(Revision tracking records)
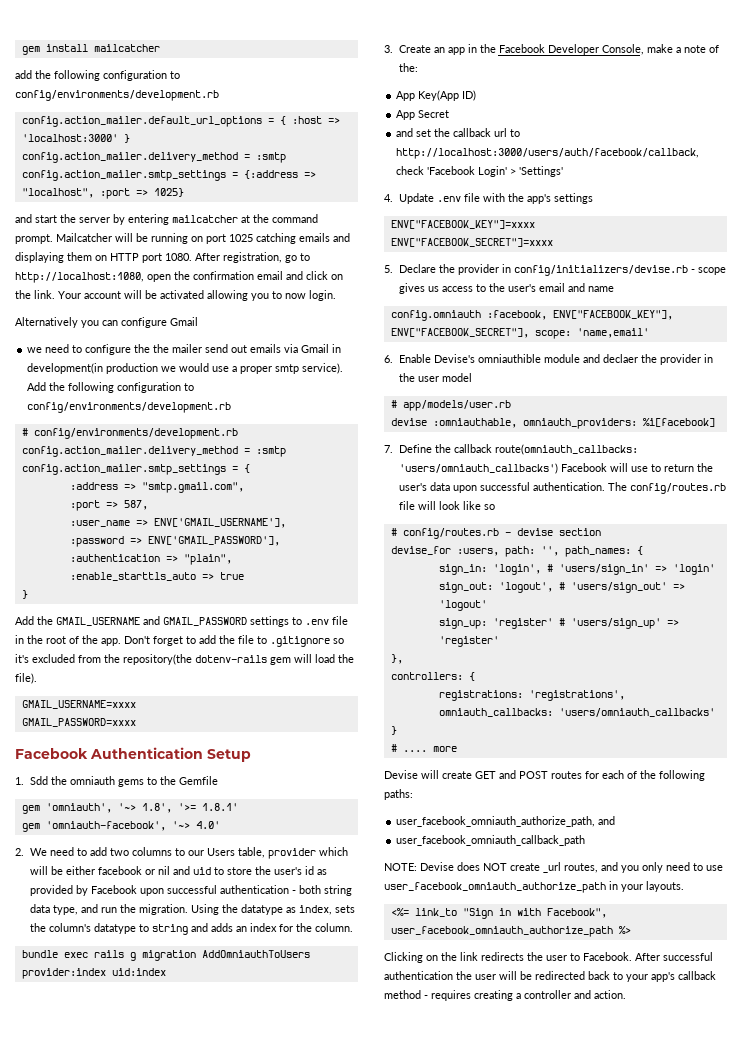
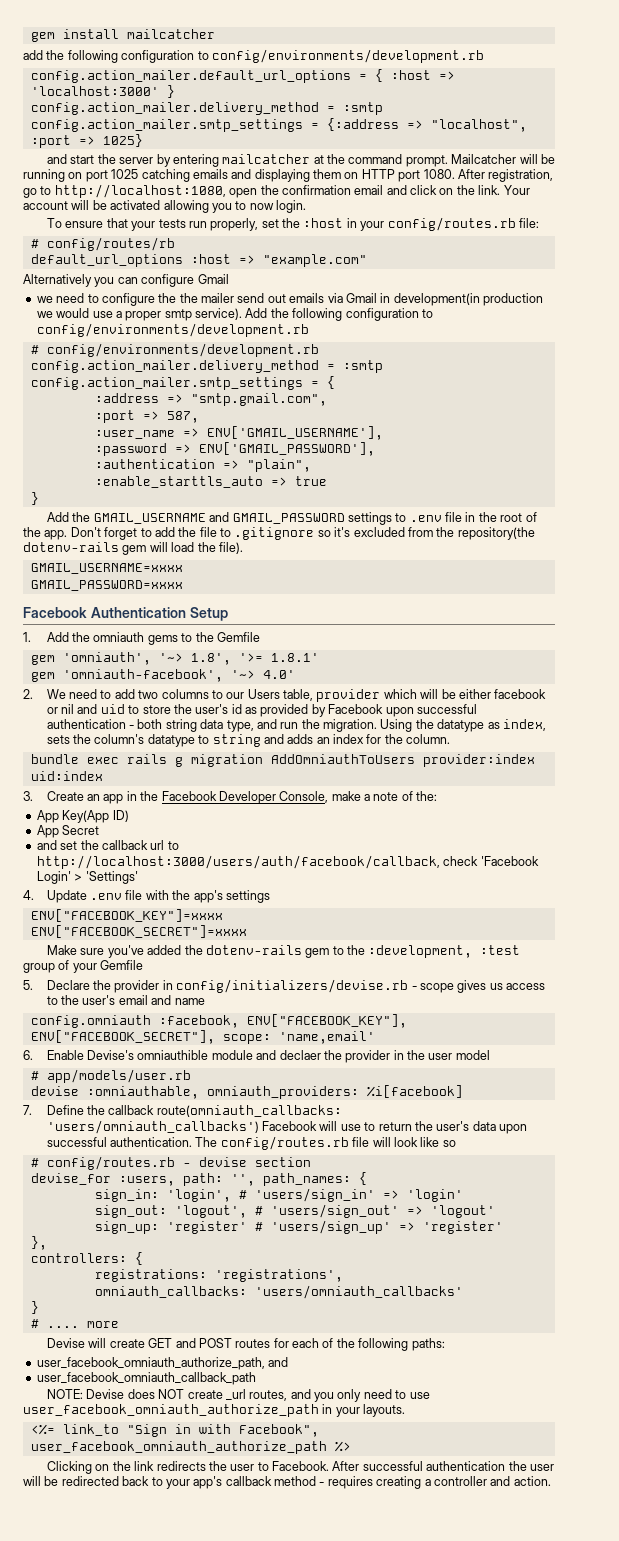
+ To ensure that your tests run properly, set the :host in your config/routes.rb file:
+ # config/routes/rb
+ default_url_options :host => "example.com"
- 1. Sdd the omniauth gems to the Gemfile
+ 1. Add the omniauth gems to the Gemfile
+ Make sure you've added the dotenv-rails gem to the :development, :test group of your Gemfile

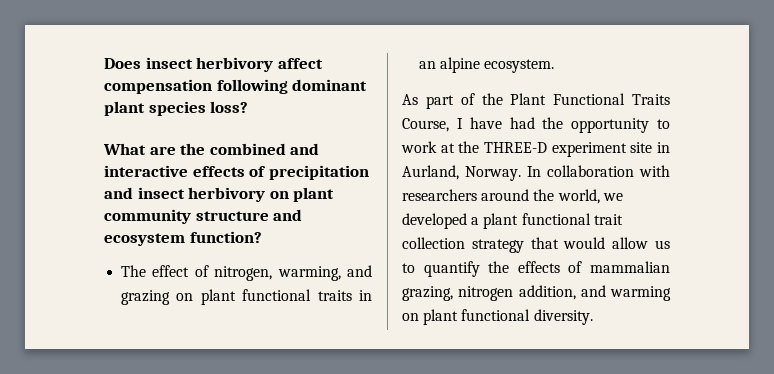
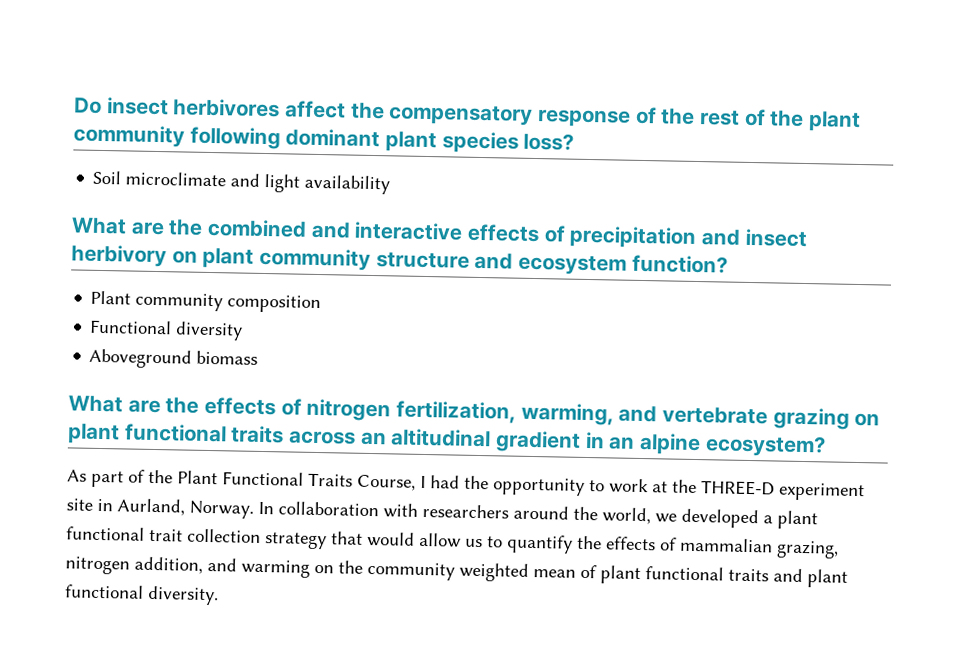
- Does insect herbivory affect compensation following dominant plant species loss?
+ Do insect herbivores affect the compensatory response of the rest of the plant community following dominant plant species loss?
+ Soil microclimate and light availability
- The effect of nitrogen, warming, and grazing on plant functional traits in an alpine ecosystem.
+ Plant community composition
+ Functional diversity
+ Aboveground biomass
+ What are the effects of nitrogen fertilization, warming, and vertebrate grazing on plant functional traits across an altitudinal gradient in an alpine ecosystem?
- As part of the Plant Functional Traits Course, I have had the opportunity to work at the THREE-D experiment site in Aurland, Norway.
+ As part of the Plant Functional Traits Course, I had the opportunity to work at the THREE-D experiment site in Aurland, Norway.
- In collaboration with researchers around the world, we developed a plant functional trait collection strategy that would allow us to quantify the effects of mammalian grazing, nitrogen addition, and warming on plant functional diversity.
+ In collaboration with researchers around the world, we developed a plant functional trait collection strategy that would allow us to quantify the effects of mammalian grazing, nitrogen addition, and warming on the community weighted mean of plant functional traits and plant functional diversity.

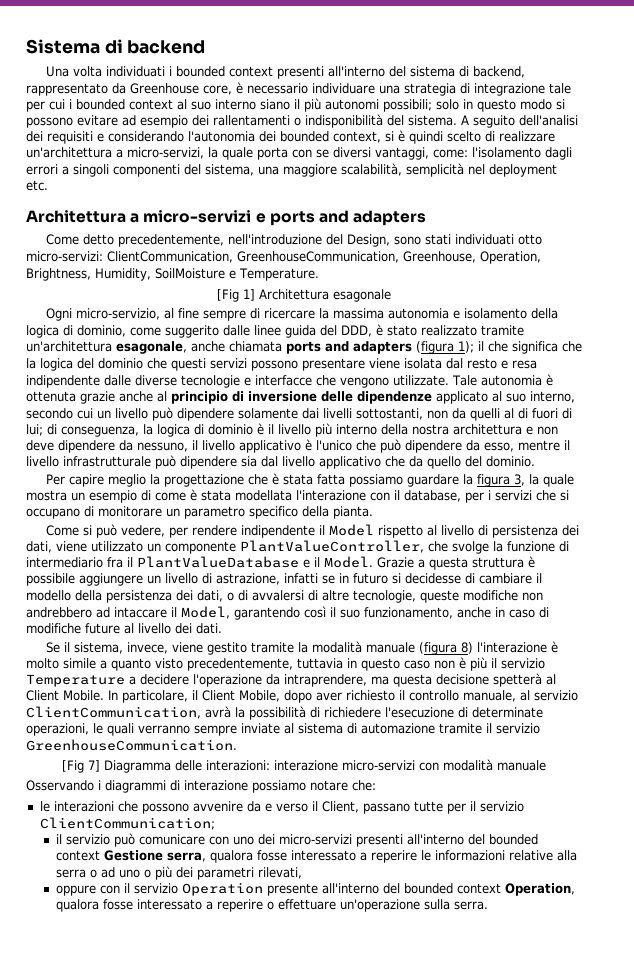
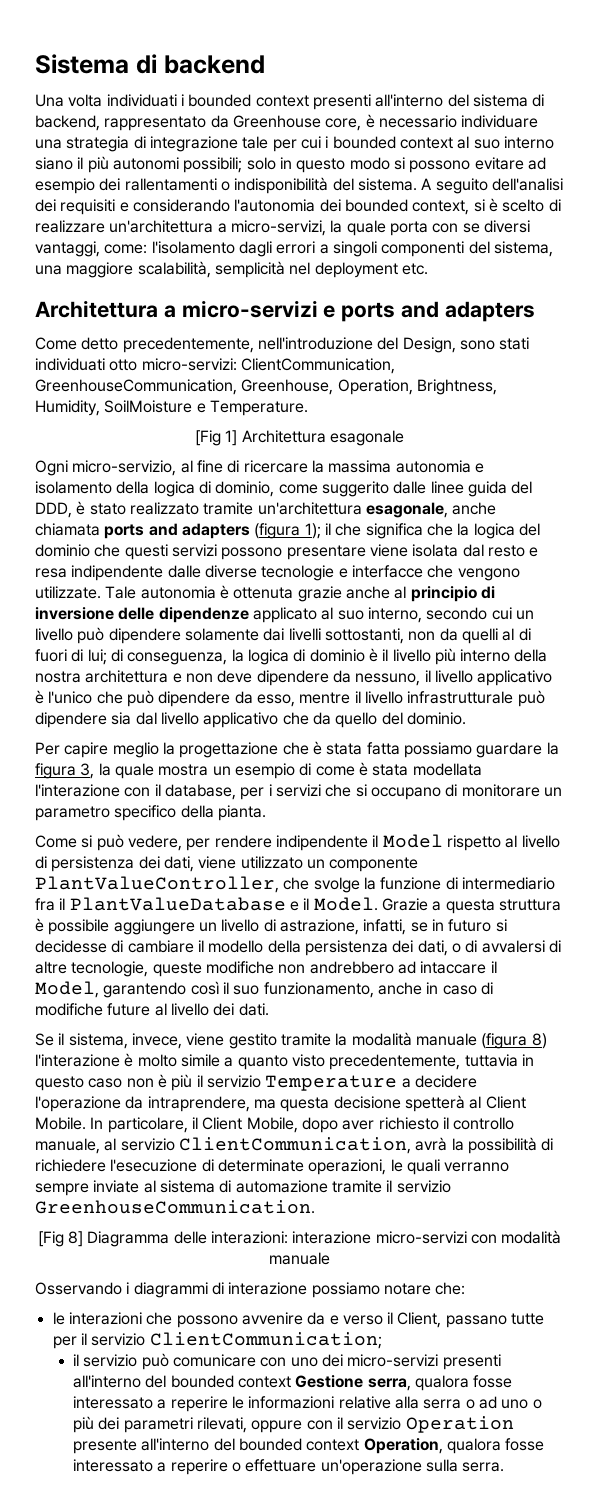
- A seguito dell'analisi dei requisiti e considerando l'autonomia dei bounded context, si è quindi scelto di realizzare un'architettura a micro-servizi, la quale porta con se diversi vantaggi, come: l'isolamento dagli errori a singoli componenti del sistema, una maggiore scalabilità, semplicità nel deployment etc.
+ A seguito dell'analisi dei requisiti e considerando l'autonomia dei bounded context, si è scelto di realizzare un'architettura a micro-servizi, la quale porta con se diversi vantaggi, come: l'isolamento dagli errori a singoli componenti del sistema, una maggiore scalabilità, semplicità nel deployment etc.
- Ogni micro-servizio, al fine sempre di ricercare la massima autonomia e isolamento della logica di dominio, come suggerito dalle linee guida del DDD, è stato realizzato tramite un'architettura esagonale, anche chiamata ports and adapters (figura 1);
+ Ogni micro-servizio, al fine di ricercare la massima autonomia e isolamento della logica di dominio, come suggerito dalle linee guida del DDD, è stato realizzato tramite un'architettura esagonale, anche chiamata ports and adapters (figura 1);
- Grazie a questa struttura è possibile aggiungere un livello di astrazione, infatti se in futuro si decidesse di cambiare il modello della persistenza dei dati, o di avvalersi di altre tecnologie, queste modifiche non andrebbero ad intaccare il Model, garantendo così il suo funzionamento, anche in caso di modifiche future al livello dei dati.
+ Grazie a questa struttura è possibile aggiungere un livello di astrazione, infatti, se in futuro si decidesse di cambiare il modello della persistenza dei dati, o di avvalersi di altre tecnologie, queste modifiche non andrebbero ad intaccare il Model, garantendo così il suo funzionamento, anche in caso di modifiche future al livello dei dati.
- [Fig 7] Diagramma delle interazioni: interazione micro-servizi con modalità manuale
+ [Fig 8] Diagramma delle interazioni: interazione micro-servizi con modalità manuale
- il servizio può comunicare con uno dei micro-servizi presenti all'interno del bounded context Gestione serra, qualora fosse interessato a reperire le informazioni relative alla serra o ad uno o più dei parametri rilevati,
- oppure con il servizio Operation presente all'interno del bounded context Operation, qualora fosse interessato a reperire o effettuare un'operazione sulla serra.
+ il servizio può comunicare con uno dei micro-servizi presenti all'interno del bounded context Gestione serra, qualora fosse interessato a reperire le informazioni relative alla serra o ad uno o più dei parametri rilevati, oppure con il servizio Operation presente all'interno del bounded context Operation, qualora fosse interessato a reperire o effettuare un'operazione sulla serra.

PROBLEM:
From the records above, quote only the lines running from the line with "- Does insect" to the line with "and plant functional diversity.", both lines included.

ANSWER TO THE EXERCISE:
- Does insect herbivory affect compensation following dominant plant species loss?
+ Do insect herbivores affect the compensatory response of the rest of the plant community following dominant plant species loss?
+ Soil microclimate and light availability
- The effect of nitrogen, warming, and grazing on plant functional traits in an alpine ecosystem.
+ Plant community composition
+ Functional diversity
+ Aboveground biomass
+ What are the effects of nitrogen fertilization, warming, and vertebrate grazing on plant functional traits across an altitudinal gradient in an alpine ecosystem?
- As part of the Plant Functional Traits Course, I have had the opportunity to work at the THREE-D experiment site in Aurland, Norway.
+ As part of the Plant Functional Traits Course, I had the opportunity to work at the THREE-D experiment site in Aurland, Norway.
- In collaboration with researchers around the world, we developed a plant functional trait collection strategy that would allow us to quantify the effects of mammalian grazing, nitrogen addition, and warming on plant functional diversity.
+ In collaboration with researchers around the world, we developed a plant functional trait collection strategy that would allow us to quantify the effects of mammalian grazing, nitrogen addition, and warming on the community weighted mean of plant functional traits and plant functional diversity.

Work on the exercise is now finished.